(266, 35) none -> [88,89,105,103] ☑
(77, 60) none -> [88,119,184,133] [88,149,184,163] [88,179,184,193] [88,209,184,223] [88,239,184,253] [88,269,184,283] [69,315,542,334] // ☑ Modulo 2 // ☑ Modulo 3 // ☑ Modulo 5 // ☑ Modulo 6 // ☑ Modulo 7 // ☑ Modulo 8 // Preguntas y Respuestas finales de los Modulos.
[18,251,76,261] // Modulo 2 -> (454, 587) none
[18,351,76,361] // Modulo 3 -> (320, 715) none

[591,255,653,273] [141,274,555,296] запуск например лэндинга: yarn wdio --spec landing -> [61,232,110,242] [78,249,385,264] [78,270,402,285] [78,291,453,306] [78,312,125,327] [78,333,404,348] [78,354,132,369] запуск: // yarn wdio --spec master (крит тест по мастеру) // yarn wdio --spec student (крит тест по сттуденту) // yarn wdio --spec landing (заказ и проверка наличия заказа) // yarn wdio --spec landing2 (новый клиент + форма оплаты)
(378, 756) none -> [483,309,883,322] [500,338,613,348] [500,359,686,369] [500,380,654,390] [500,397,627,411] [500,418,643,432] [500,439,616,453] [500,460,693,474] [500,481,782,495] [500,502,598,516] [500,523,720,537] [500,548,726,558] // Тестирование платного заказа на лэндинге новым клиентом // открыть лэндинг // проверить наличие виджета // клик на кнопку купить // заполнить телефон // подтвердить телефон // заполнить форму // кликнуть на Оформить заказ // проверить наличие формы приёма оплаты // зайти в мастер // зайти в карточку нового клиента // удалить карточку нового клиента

==============================

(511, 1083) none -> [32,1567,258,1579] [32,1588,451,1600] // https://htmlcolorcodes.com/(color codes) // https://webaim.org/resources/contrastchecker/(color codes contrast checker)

==============================

_Exercise:_ Restate word for word the lines in the material above from the one with "(266, 35) none -> [88,89,105,103] ☑" to the one with "[18,351,76,361] // Modulo"; both of those lines count, and nothing else does.

_Exercise answer:_
(266, 35) none -> [88,89,105,103] ☑
(77, 60) none -> [88,119,184,133] [88,149,184,163] [88,179,184,193] [88,209,184,223] [88,239,184,253] [88,269,184,283] [69,315,542,334] // ☑ Modulo 2 // ☑ Modulo 3 // ☑ Modulo 5 // ☑ Modulo 6 // ☑ Modulo 7 // ☑ Modulo 8 // Preguntas y Respuestas finales de los Modulos.
[18,251,76,261] // Modulo 2 -> (454, 587) none
[18,351,76,361] // Modulo 3 -> (320, 715) none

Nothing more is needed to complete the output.